Sleep Apnoea and Early Antecedents of Adult Disease

Sleep Apnoea and Early Antecedents of Adult Disease

David Gozal

Department of Pediatrics, Section of Sleep Medicine, Pritzker School of Medicine, Biological Sciences Division, The University of Chicago, Chicago, Illinois, USA

*Correspondence: David Gozal, Email not available

Abstract

Obstructive sleep apnoea (OSA) is a highly prevalent disorder across the life spectrum including early childhood and pregnancy. Occurrence of sleep perturbations and intermittent hypoxia that constitute major hallmarks of OSA during these favourable developmental plasticity windows may facilitate emergence of incremental risks for a variety of ageing-related disorders via a multitude of epigenetic mechanisms. In addition, OSA during late adolescence and adulthood is not immune to epigenetic changes, the latter potentially playing a role in the reversibility of OSA-associated morbidities upon implementation of therapy.

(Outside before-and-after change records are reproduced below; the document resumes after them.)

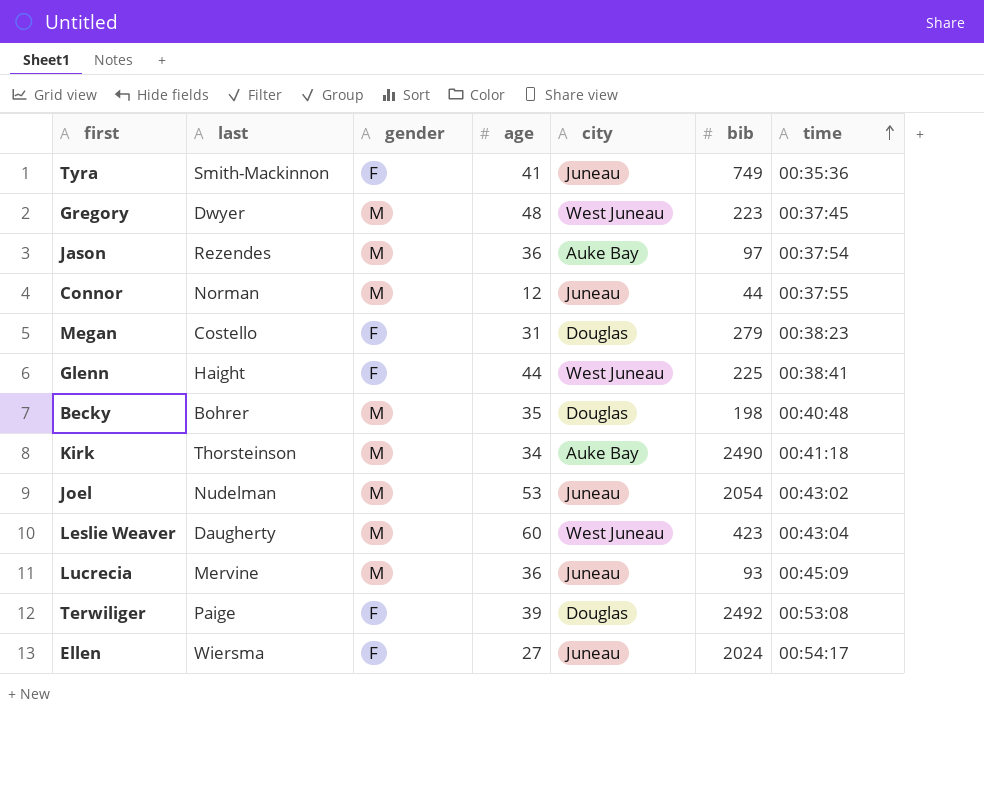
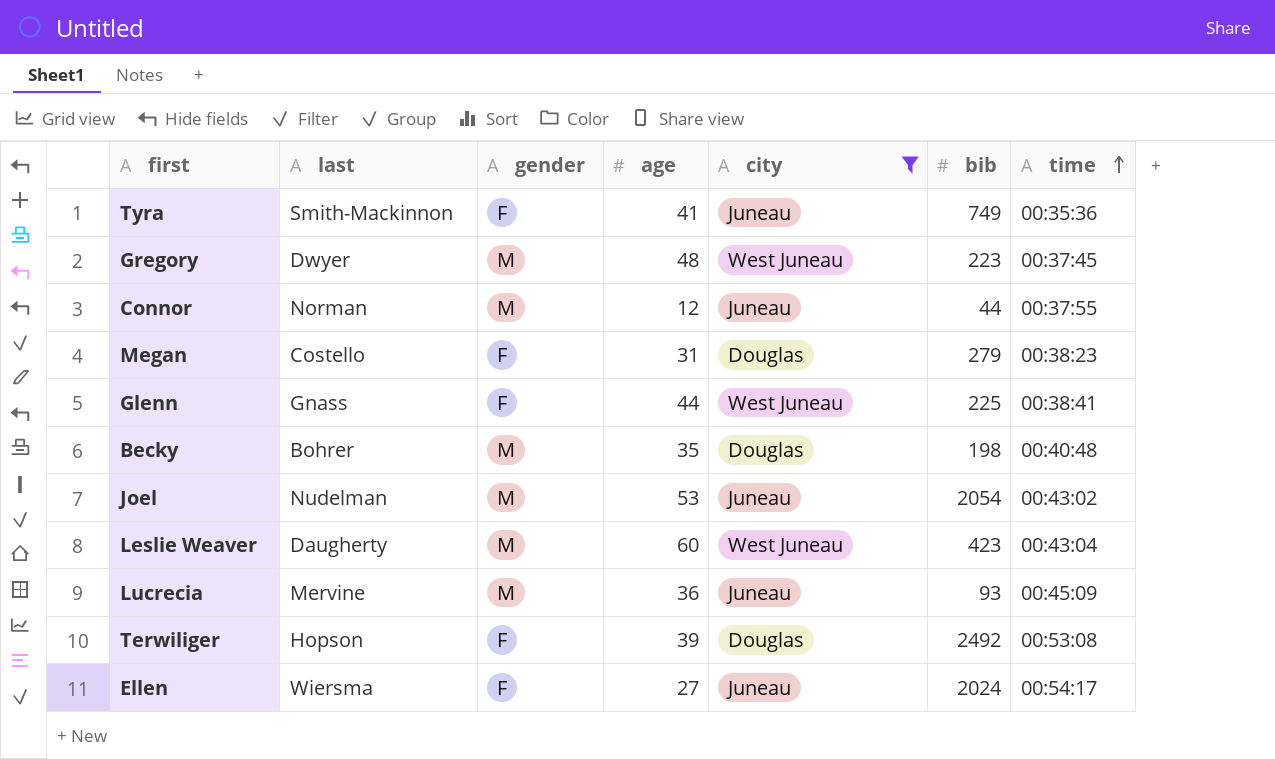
filter: none -> city != Auke Bay
Glenn | last: Haight -> Gnass
Terwiliger | last: Paige -> Hopson

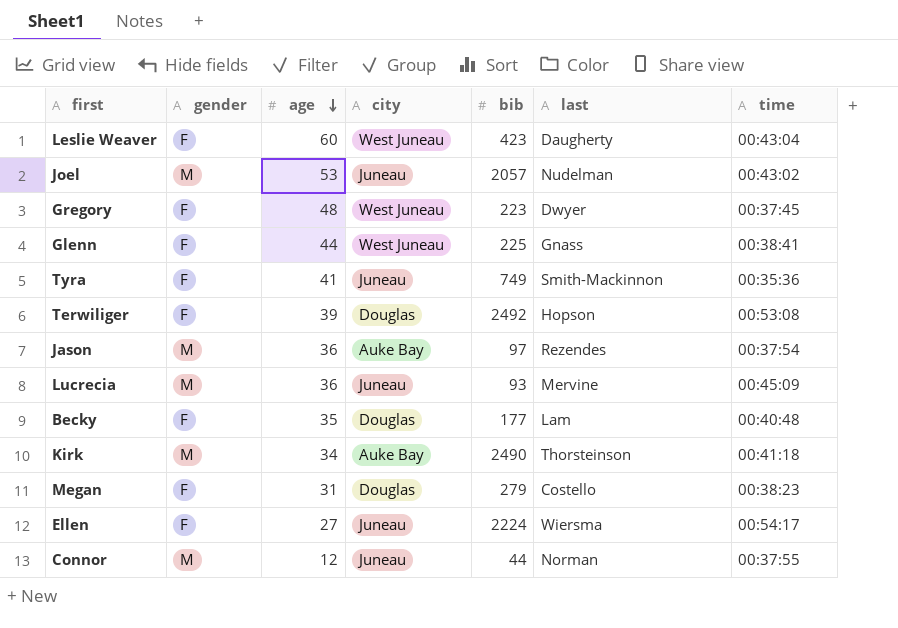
filter: city != Auke Bay -> none
row order: time ascending -> age descending
column last | position: 2 -> 6
Leslie Weaver | gender: M -> F
Joel | bib: 2054 -> 2057
Gregory | gender: M -> F
Becky | gender: M -> F
Becky | bib: 198 -> 177
Becky | last: Bohrer -> Lam
Ellen | bib: 2024 -> 2224

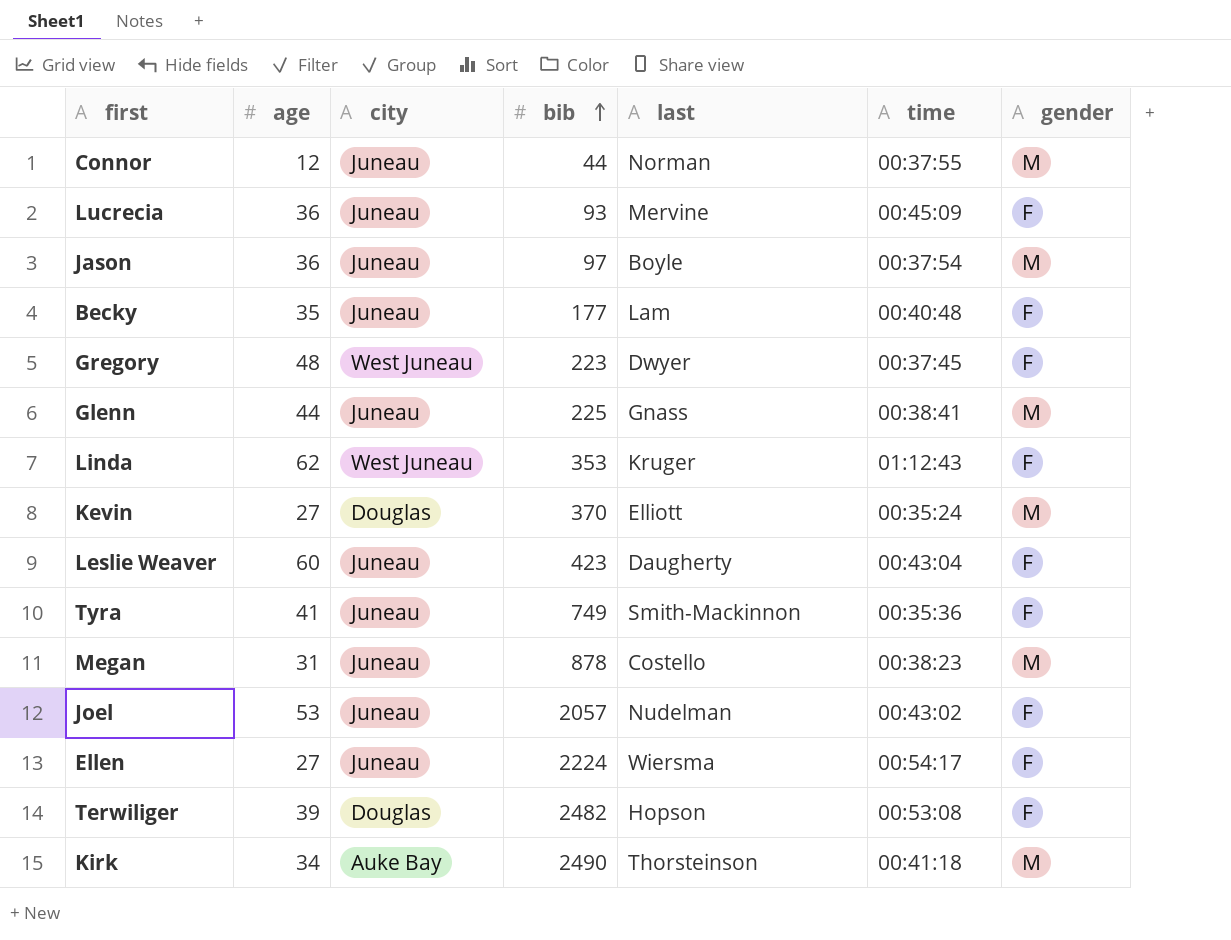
row order: age descending -> bib ascending
column gender | position: 2 -> 7
Lucrecia | gender: M -> F
Jason | city: Auke Bay -> Juneau
Jason | last: Rezendes -> Boyle
Becky | city: Douglas -> Juneau
Glenn | city: West Juneau -> Juneau
Glenn | gender: F -> M
row Linda: none -> 62 | West Juneau | 353 | Kruger | 01:12:43 | F
row Kevin: none -> 27 | Douglas | 370 | Elliott | 00:35:24 | M
Leslie Weaver | city: West Juneau -> Juneau
Megan | city: Douglas -> Juneau
Megan | bib: 279 -> 878
Megan | gender: F -> M
Joel | gender: M -> F
Terwiliger | bib: 2492 -> 2482

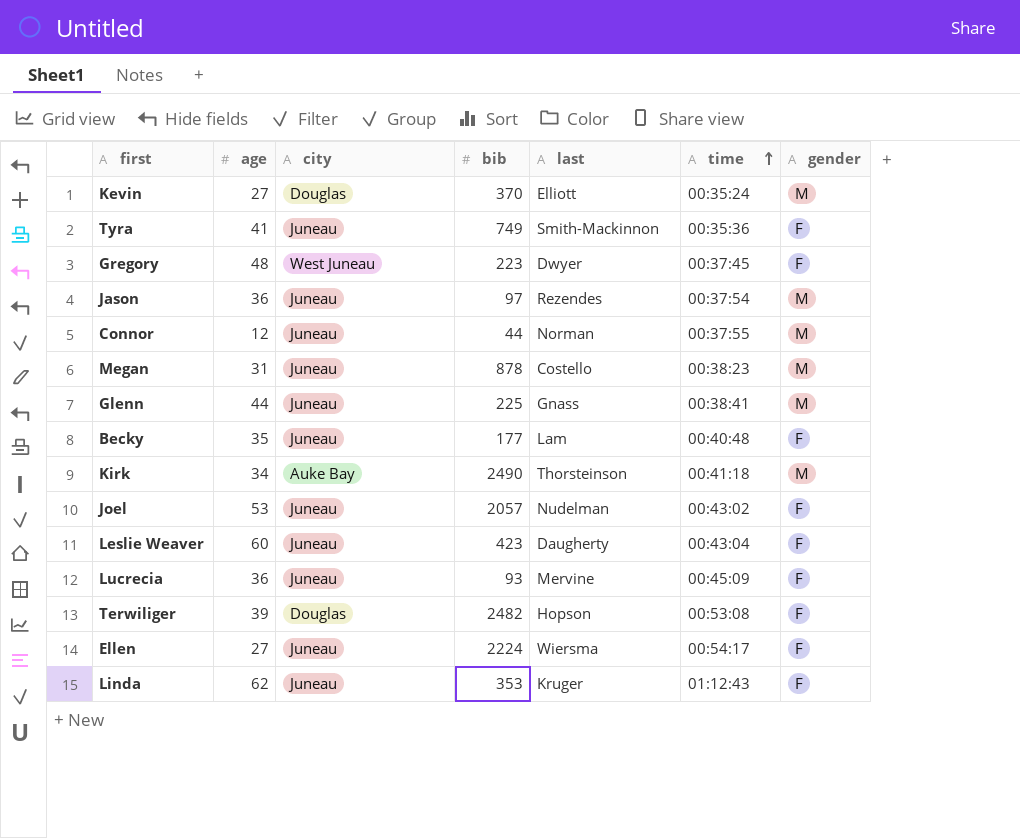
row order: bib ascending -> time ascending
Jason | last: Boyle -> Rezendes
Linda | city: West Juneau -> Juneau

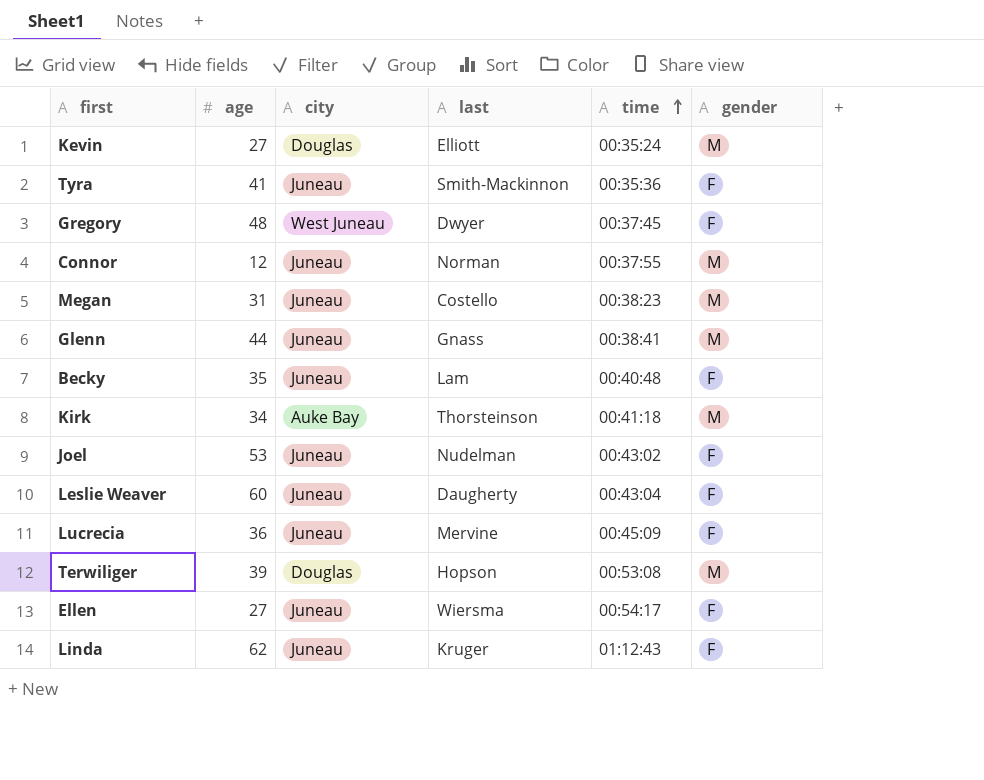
column bib | position: 4 -> none
row Jason: 36 | Juneau | 97 | Rezendes | 00:37:54 | M -> none
Terwiliger | gender: F -> M

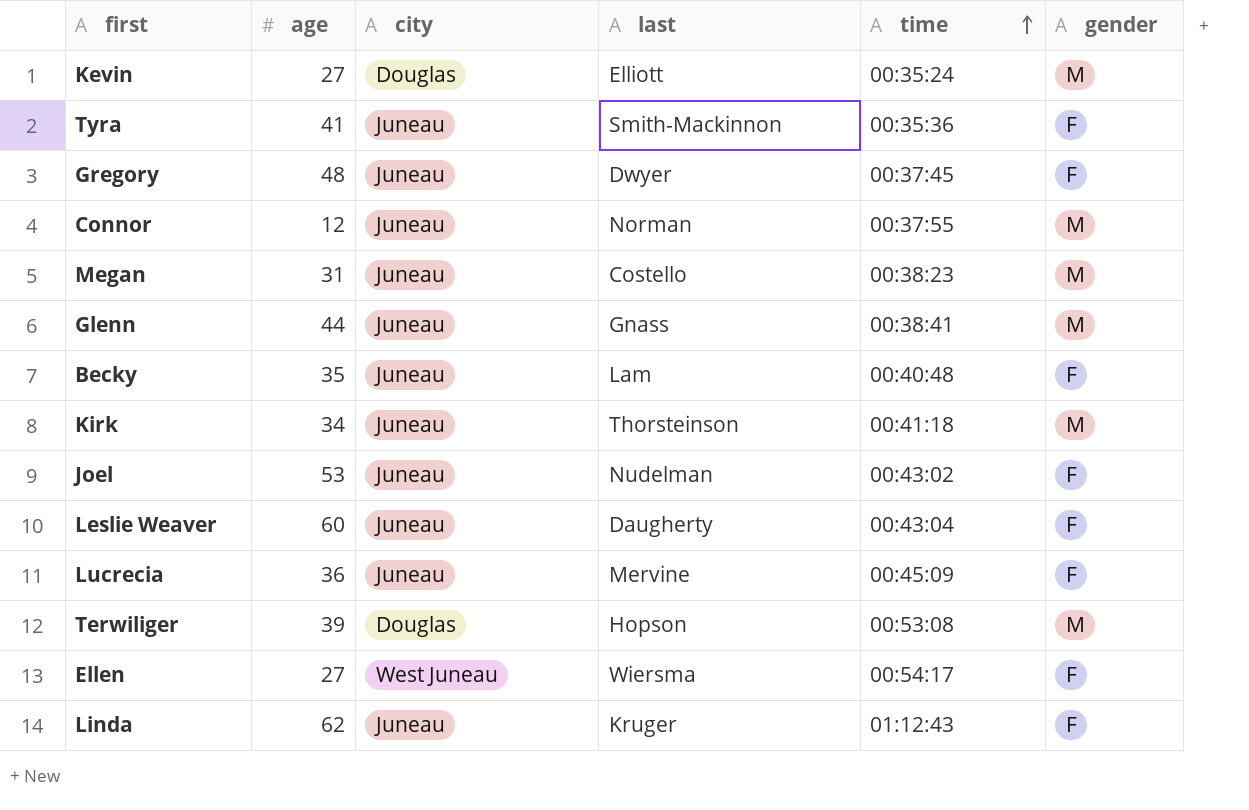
Gregory | city: West Juneau -> Juneau
Kirk | city: Auke Bay -> Juneau
Ellen | city: Juneau -> West Juneau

Furthermore, unique epigenetic signatures may provide powerful biomarkers for precision-based medicine approaches in the framework of OSA. Taken together, the conceptual umbrellas assigning major roles to epigenetics in the context of OSA-associated phenotypic expression and longitudinal disease risk trajectories is not a farfetched idea any longer. Early adoption of these biologically relevant principles and their implementation to the upcoming future clinical trials appears inevitable if progress is to occur.

Keywords: Epigenetics. Intermittent hypoxia. Microbiome. Sleep apnoea. Sleep fragmentation.